§ Work to be completed
From the entries below, reproduce exactly the lines from the one with "In essence, minimising" through the one with "created using HTML, CSS, and JavaScript.", both included, without images.

§ The input
Segment Open

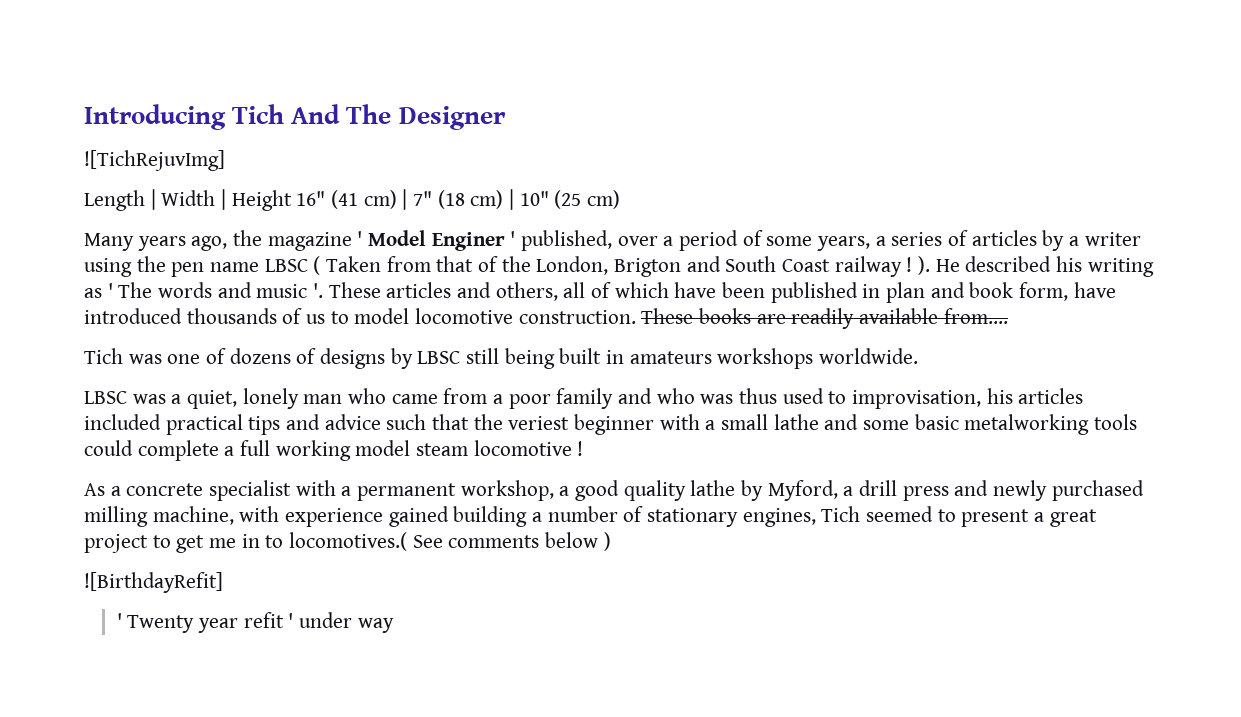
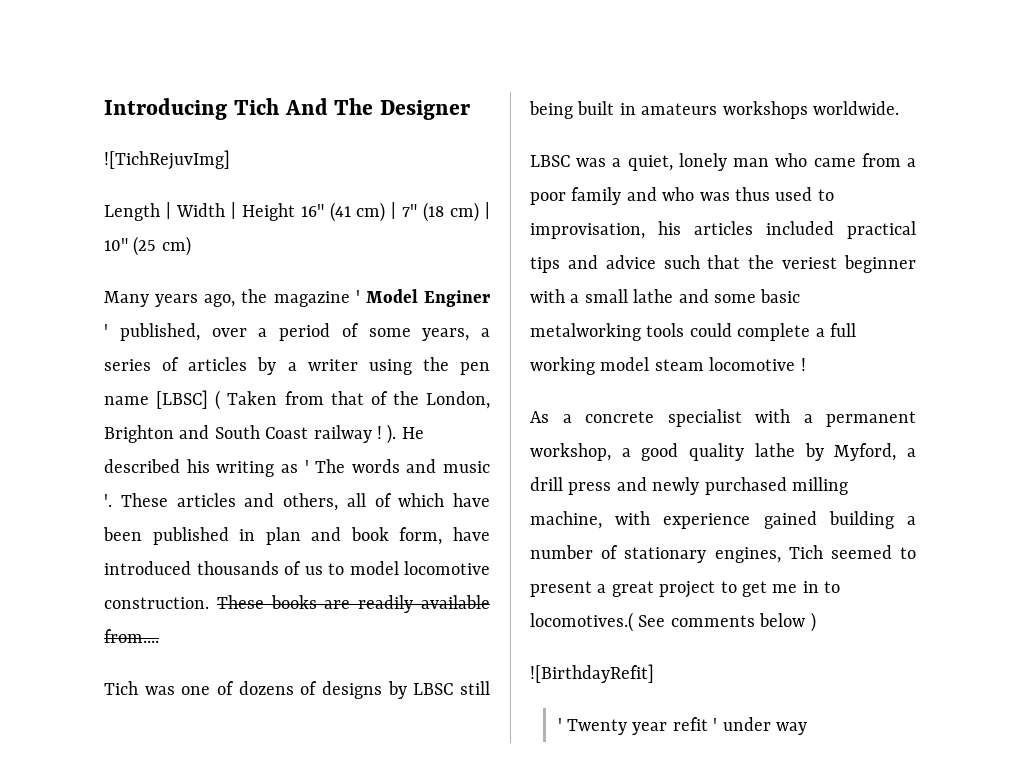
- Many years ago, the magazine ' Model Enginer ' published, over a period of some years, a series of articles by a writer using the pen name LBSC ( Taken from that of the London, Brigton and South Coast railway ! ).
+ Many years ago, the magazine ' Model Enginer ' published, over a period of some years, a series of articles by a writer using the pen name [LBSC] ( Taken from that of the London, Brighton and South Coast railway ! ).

Segment Closed
Segment Open

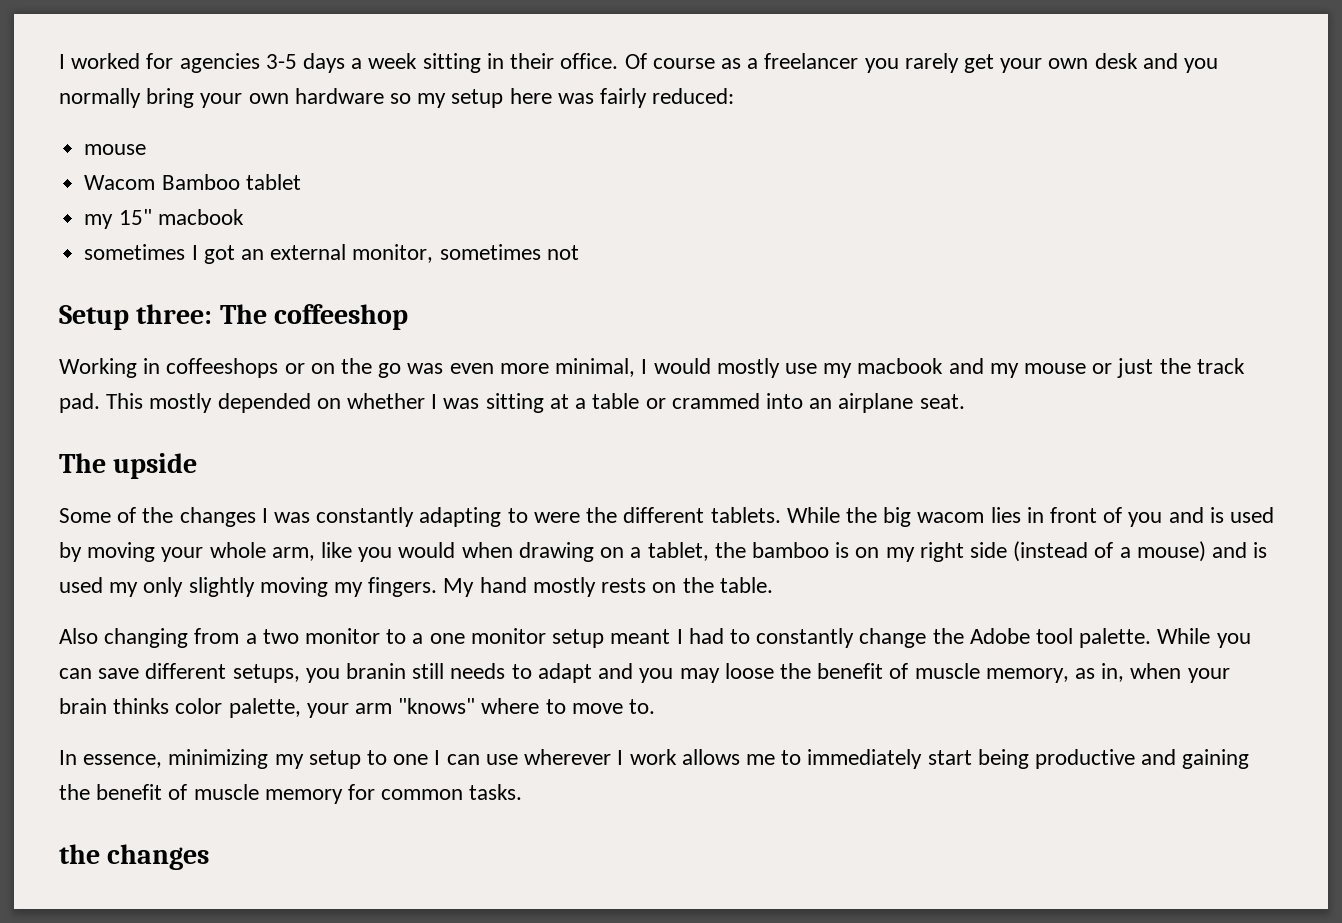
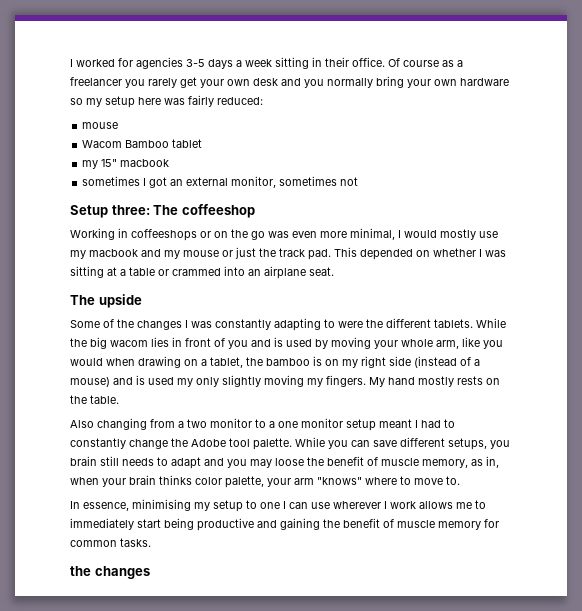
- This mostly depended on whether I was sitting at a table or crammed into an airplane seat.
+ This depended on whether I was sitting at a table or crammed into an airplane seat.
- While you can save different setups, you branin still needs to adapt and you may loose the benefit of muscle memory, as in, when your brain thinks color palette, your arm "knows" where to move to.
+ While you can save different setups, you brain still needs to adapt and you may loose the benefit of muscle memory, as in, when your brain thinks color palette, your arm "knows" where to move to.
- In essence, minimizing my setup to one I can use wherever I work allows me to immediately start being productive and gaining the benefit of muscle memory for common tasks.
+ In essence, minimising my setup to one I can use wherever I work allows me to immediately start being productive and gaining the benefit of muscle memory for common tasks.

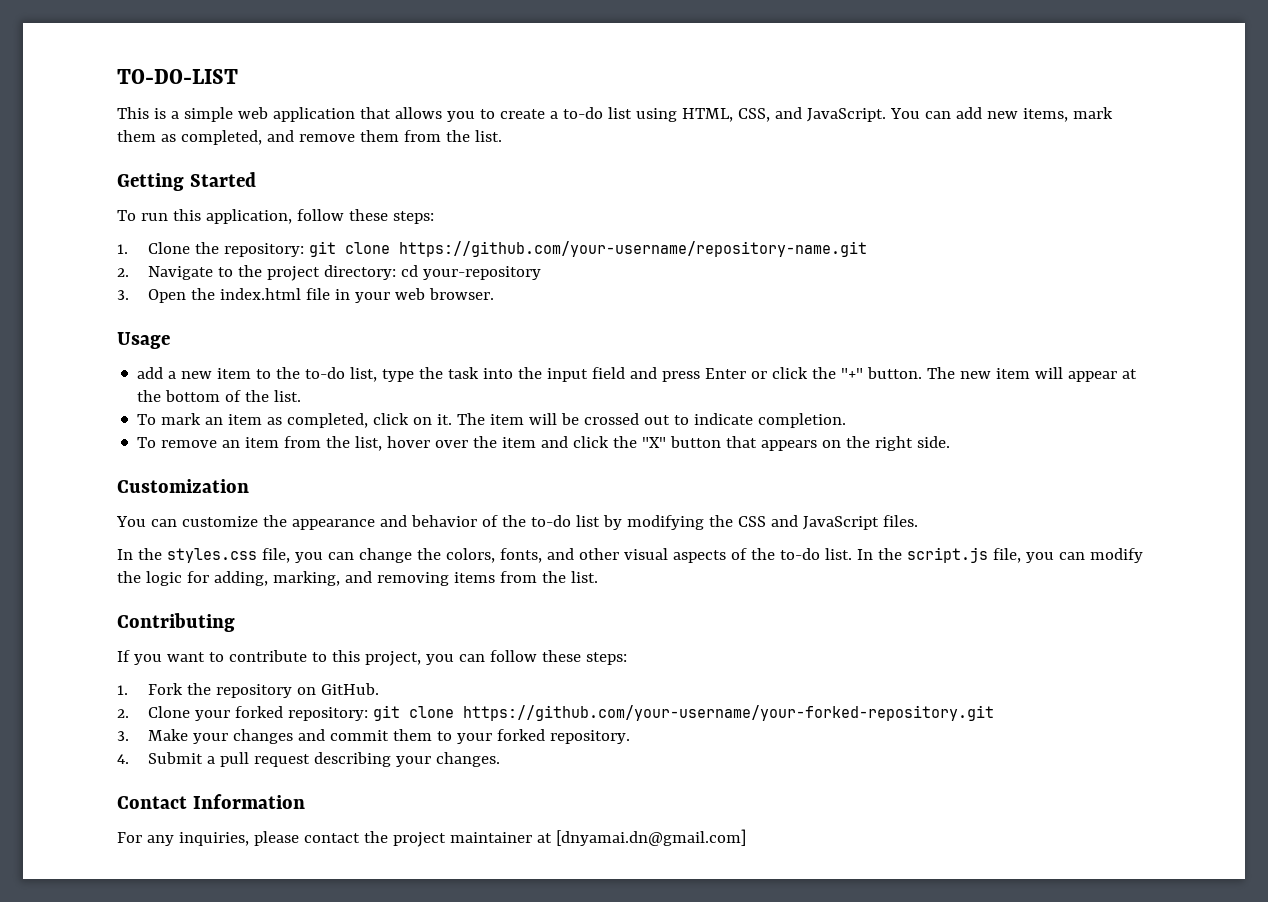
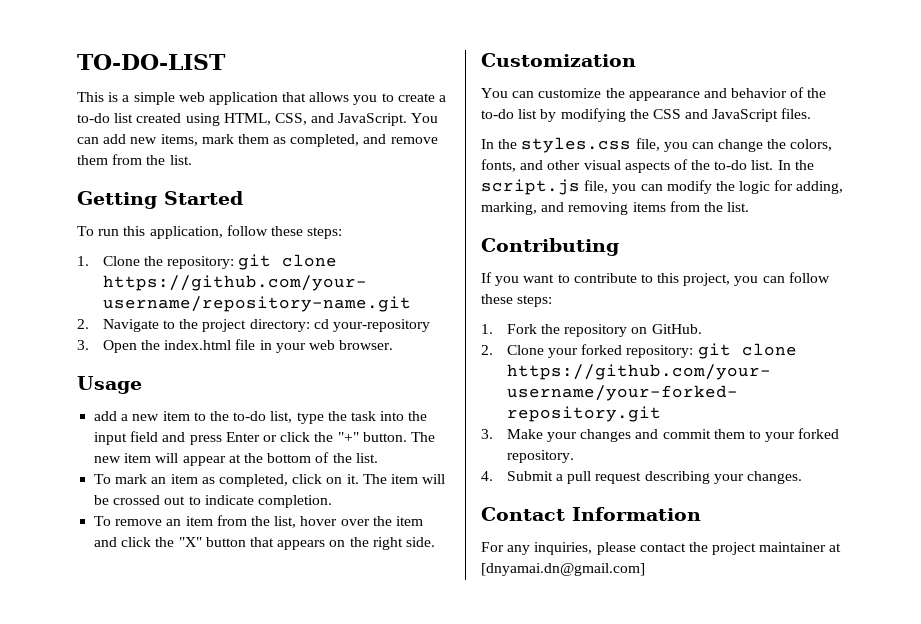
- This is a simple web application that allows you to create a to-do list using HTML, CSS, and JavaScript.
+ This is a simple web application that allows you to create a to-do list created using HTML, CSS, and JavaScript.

Segment Closed

§ Expected answer
+ In essence, minimising my setup to one I can use wherever I work allows me to immediately start being productive and gaining the benefit of muscle memory for common tasks.

- This is a simple web application that allows you to create a to-do list using HTML, CSS, and JavaScript.
+ This is a simple web application that allows you to create a to-do list created using HTML, CSS, and JavaScript.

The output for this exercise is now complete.